CUDA Fortran for Scientists and Engineers shows how high-performance application developers can leverage the power of GPUs using Fortran.

My previous CUDA Fortran post covered the mechanics of using shared memory, including static and dynamic allocation. In this post I will show some of the performance gains achievable using shared memory. Specifically, I will optimize a matrix transpose to show how to use shared memory to reorder strided global memory accesses into coalesced accesses.

Matrix Transpose

The code we wish to optimize is a transpose of a matrix of single precision values that operates out-of-place, i.e. the input and output are separate arrays in memory. For simplicity of presentation, we’ll consider only square matrices whose dimensions are integral multiples of 32 on a side. The entire code is available on Github. It consists several kernels as well as host code to perform typical tasks such as allocation and data transfers between host and device, launches and timings of several kernels as well as validation of their results, and deallocation of host and device memory. In this post I’ll only include the kernel code; you can view the rest or try it out on Github.

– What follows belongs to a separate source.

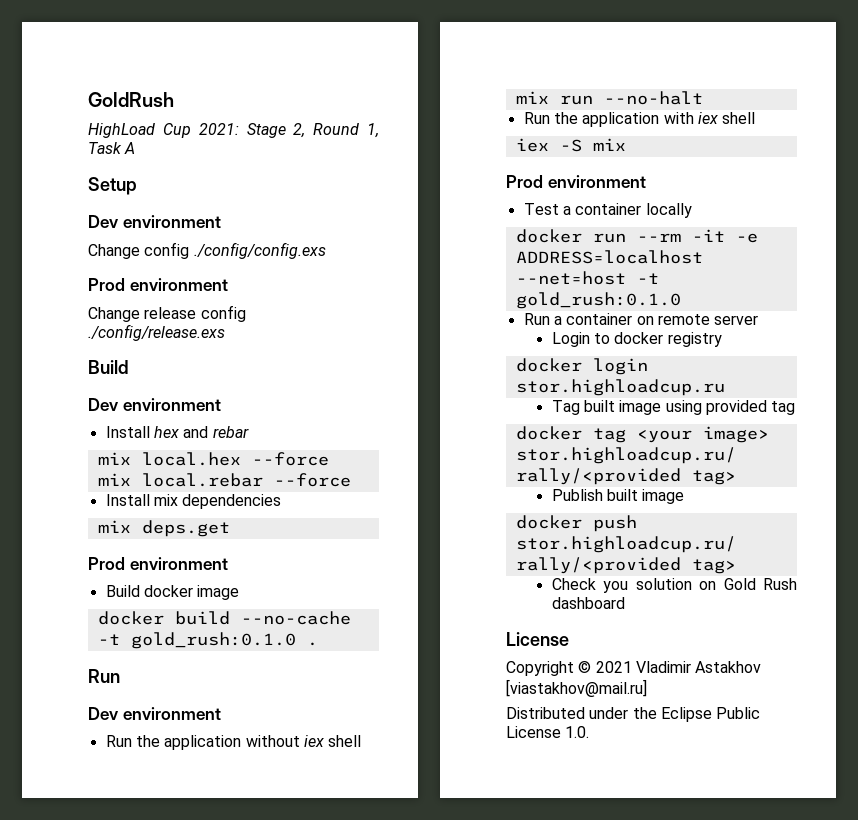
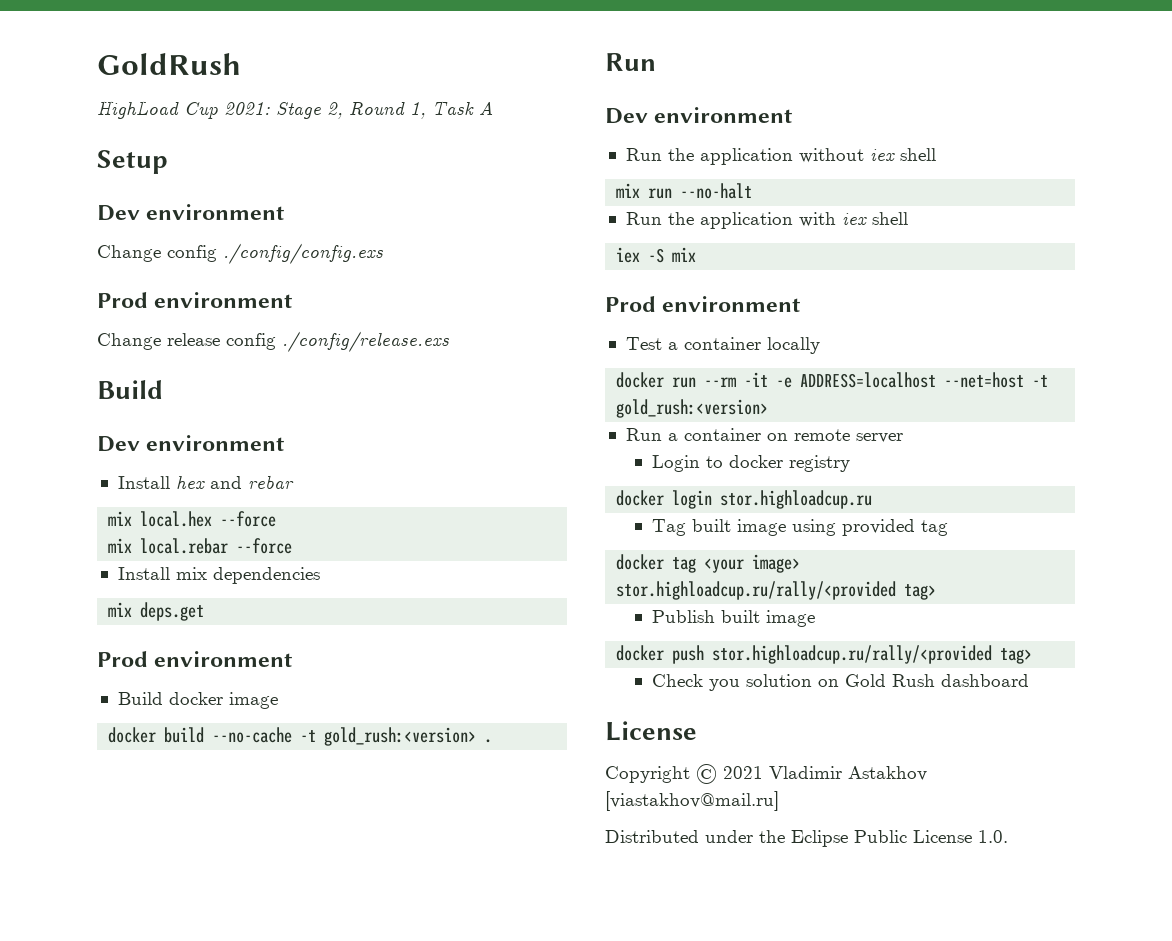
[130,632,296,649] gold_rush:0.1.0 -> [324,727,477,746] gold_rush:<version>
[515,292,681,309] gold_rush:0.1.0 -> [616,399,769,418] gold_rush:<version>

In addition to performing several different matrix transposes, we run simple matrix copy kernels because copy performance indicates the performance that we would like the matrix transpose to achieve. For both matrix copy and transpose, the relevant performance metric is effective bandwidth, calculated in GB/s by dividing twice the size in GB of the matrix (once for loading the matrix and once for storing) by time in seconds of execution.

All kernels in this study launch blocks of 32×8 threads (TILE_DIM=32, BLOCK_ROWS=8 in the code), and each thread block transposes (or copies) a tile of size 32×32. Using a thread block with fewer threads than elements in a tile is advantageous for the matrix transpose because each thread transposes four matrix elements, so much of the index calculation cost is amortized over these elements.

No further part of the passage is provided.